Structuredness, in a language, is how much organization was encouraged by the language. I say "encouraged" because many languages will allow unstructured code. Some languages do require careful thought and organization prior to coding. Functional programming languages require a great deal of thought. Object-oriented languages such as C++, C#, and Java provide some structure. Old-school BASIC did not provide structure at all, with only a GOTO and a simple IF statement to organize your code. (Visual Basic has much more structure than old-school BASIC, and it is closer to C# and Java, although it has a bit more immediacy than those languages.)

My thoughts on structuredness and immediacy led me to think about the combination of the two. Some languages are high in one aspect, and some languages mix the two aspects. Was there an overall pattern?

I built a simple grid with structure on one axis and immediacy on the other. Structure was on the vertical axis: languages with high structure were higher on the chart, languages with less structure were lower.
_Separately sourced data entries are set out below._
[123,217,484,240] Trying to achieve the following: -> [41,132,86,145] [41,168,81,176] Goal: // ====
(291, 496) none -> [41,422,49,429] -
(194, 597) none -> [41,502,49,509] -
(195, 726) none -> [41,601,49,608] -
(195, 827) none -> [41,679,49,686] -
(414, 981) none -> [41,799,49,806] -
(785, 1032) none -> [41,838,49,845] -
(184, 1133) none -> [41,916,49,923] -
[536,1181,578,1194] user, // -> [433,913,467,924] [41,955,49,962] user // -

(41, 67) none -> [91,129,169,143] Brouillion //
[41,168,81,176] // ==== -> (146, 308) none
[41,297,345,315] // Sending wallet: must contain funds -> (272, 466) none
Immediacy was on the horizontal axis, with languages with high immediacy to the right and languages that provided slower response were to the left.

Here's the grid:

                         structured
                              ^
     Go C++ Objective-C Swift |
          C# Java VB.NET      |
                              | Python Ruby
       (Pascal)               |    Matlab
                              |      Visual Basic
      C                       | SQL   Perl
      COBOL Fortran           |    JavaScript (Forth)
slow <------------------------------------------------> <----------------------------------------------->immediate
       (FORTRAN)              |          R
                              |            (BASIC)
                              |
                              |
                              |
                              |            spreadsheet
                              v
                        unstructured

Some notes on the grid:
- Languages in parentheses are older, less-used languages.
- Fortran appears twice: "Fortran" is the modern version and "(FORTRAN)" is the 1960s version
- I have included "spreadsheet" as a programming language

Compiled languages appear on the left (slow) side. This is not related to the performance of programs written in these languages, but the development experience. When programming in a compiled language, one must edit the code, stop and compile, and then run the program. Languages on the right-hand side (the "immediate" side) do not need the compile step and provide feedback faster.
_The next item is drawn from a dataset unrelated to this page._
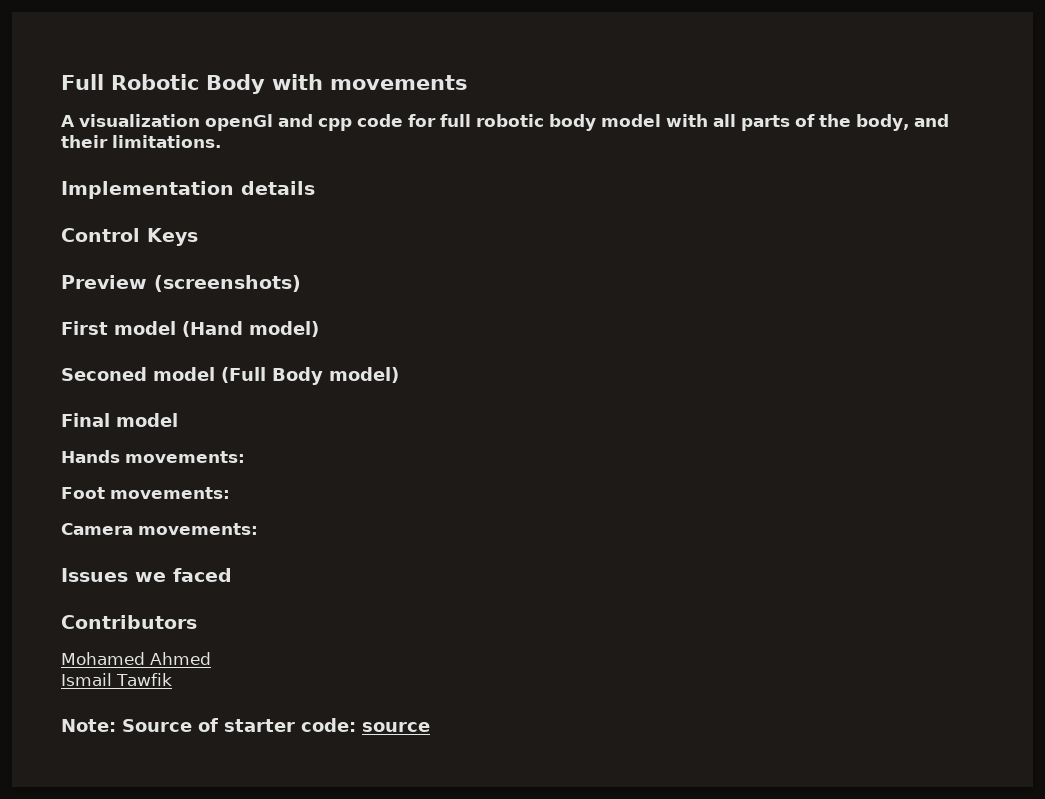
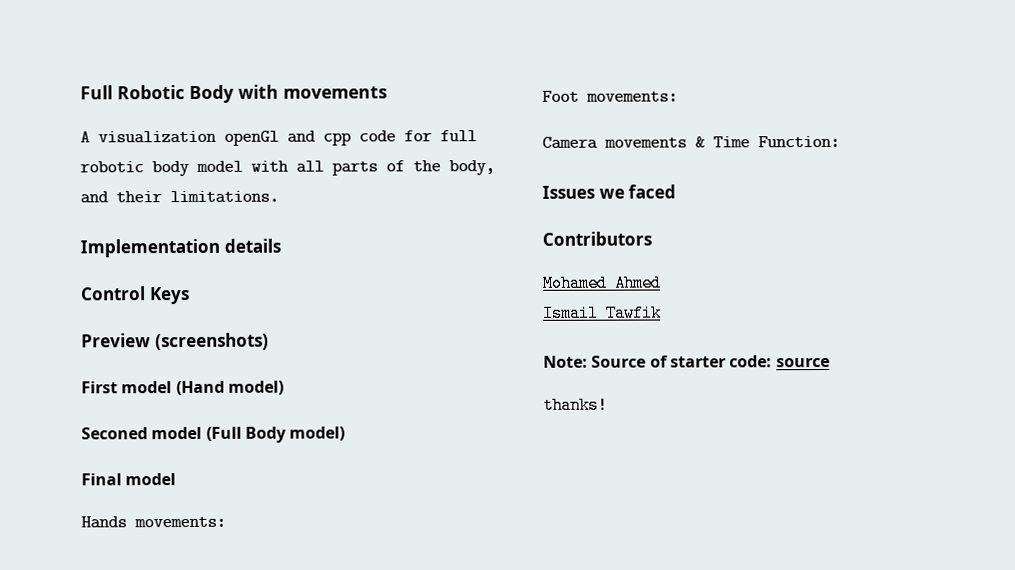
[138,523,258,535] movements: -> [604,135,840,148] movements & Time Function:
(430, 727) none -> [543,396,608,414] // thanks!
Notice that, aside from the elder FORTRAN, there are no slow, unstructured languages. Also notice that the structured immediate languages (Python, Ruby, et al.) cluster away from the extreme corner of structured and immediate. They are closer to the center.
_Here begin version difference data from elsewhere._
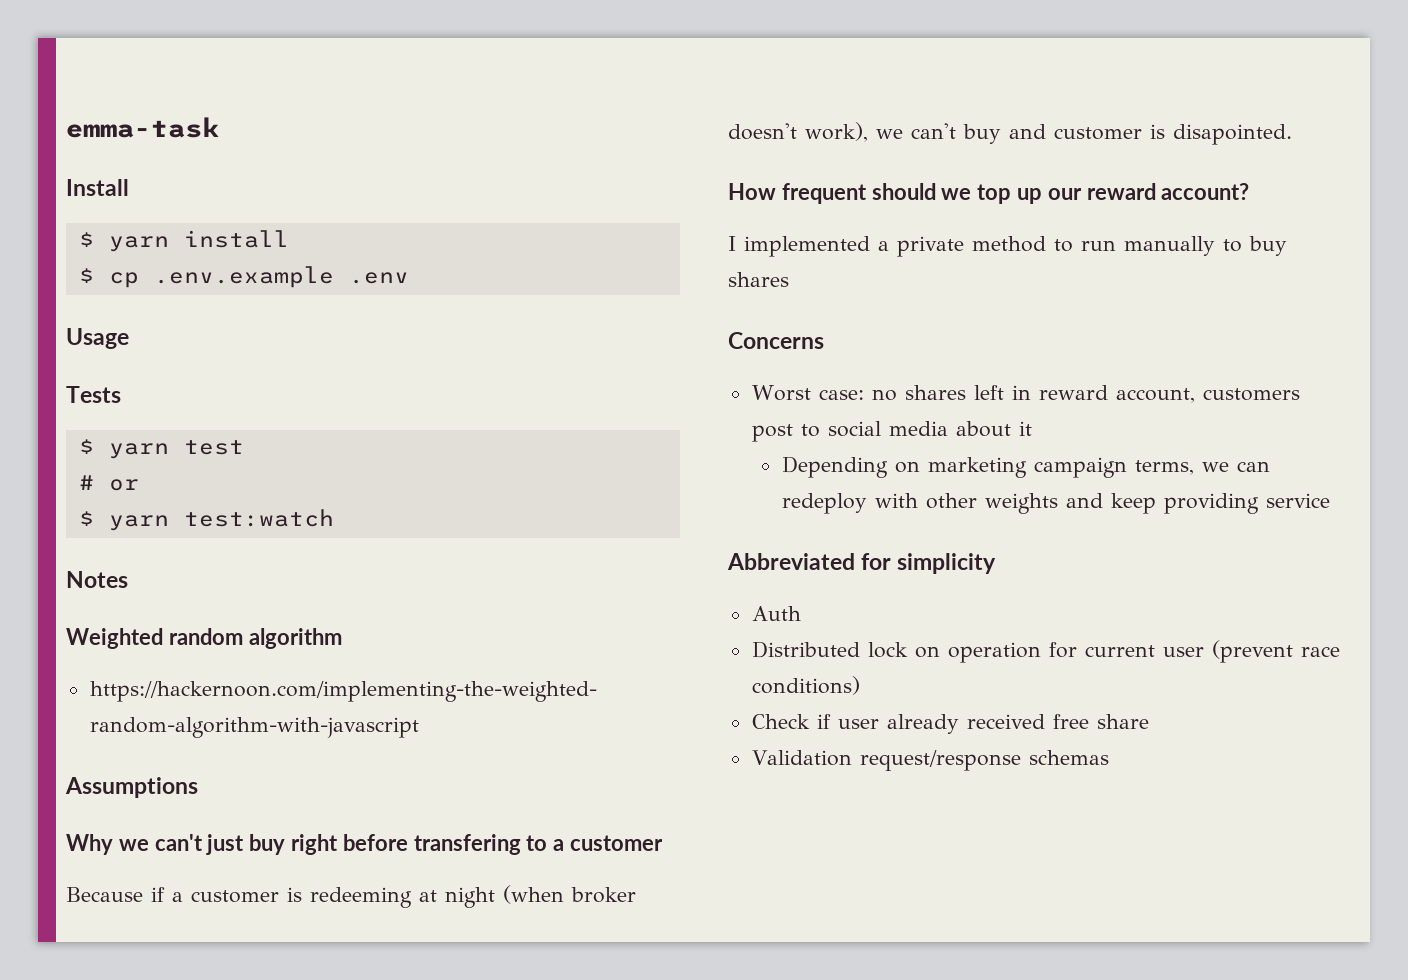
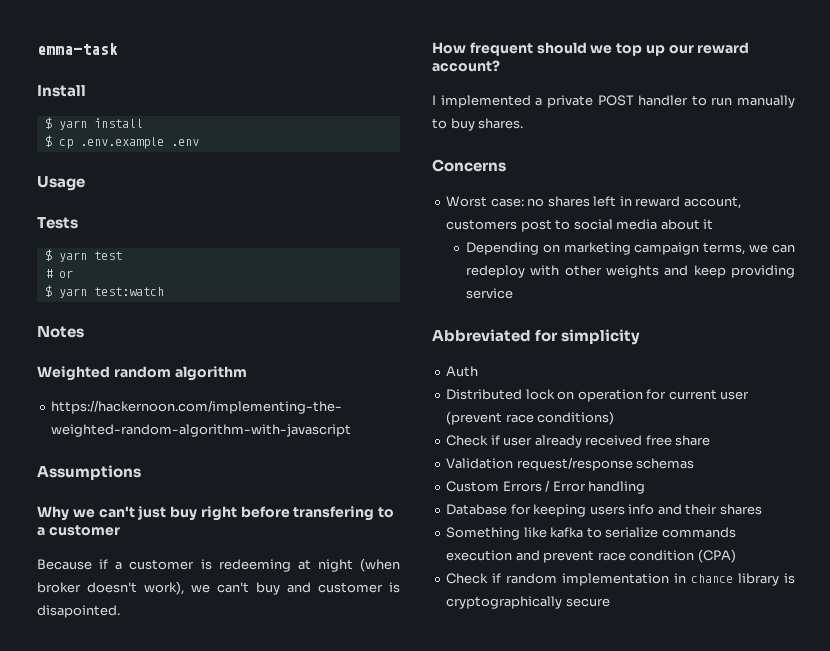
[972,236,1046,252] method -> [597,95,689,106] POST handler
[728,272,789,287] shares -> [478,118,524,129] shares.
(1109, 757) none -> [446,480,646,494] [446,504,762,517] [446,527,736,540] [446,549,736,563] [446,573,795,586] [446,596,610,609] // Custom Errors / Error handling // Database for keeping users info and their shares // Something like kafka to serialize commands execution and prevent race condition (CPA) // Check if random implementation in chance library is cryptographically secure

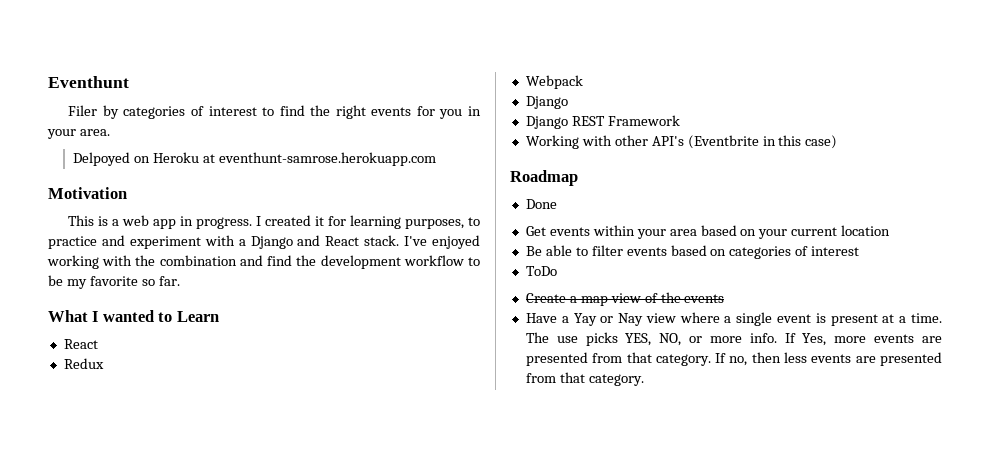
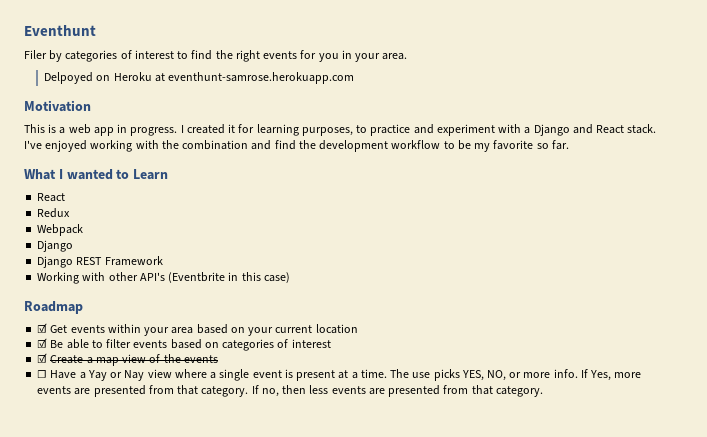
[525,199,557,209] Done // -> [37,323,48,333] ☑
(891, 230) none -> [37,338,48,348] ☑
[525,266,557,276] ToDo // -> [37,353,48,363] ☑
(725, 298) none -> [37,370,48,378] ☐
The result is (roughly) a "main sequence" of programming languages, similar to the main sequence astronomers see in the types of stars. Programming languages tend to a moderate zone, where trade-offs are made between structure and immediacy.

The unusual entry was the spreadsheet, which I consider a programming language for this exercise. It appears in the extreme corner for unstructured and immediate. The spreadsheet, as a programming environment, is the fastest thing we have. Enter a value or a formula in a cell and the change "goes live" immediately. ("Before your finger is off the ENTER key", as a colleague would say.) This is faster than any IDE or compiler or interpreter for any other language.

Spreadsheets are also unstructured. There are no structures in spreadsheets, other than multiple sheets for different sets of data. While it is possible to carefully organize data in a spreadsheet, there is nothing that mandates the organization or even encourages it. (I'm thinking about the formulas in cells. A sophisticated macro programming language is a different thing.)

I think spreadsheets took over a specific type of computing. They became the master of immediate, unstructured programming. BASIC and Forth could not compete with them, and no language since has tried to compete with the spreadsheet. The spreadsheet is the most effective form of this kind of computing, and I see nothing that will replace it.

Therefore, we can predict that spreadsheets will stay with us for some time. It may not be Microsoft Excel, but it will be a spreadsheet.

We can also predict that programming languages will stay within the main sequence of compromise between structure and immediacy.

In other words, BASIC is not going to make a comeback. Nor will Forth, regrettably.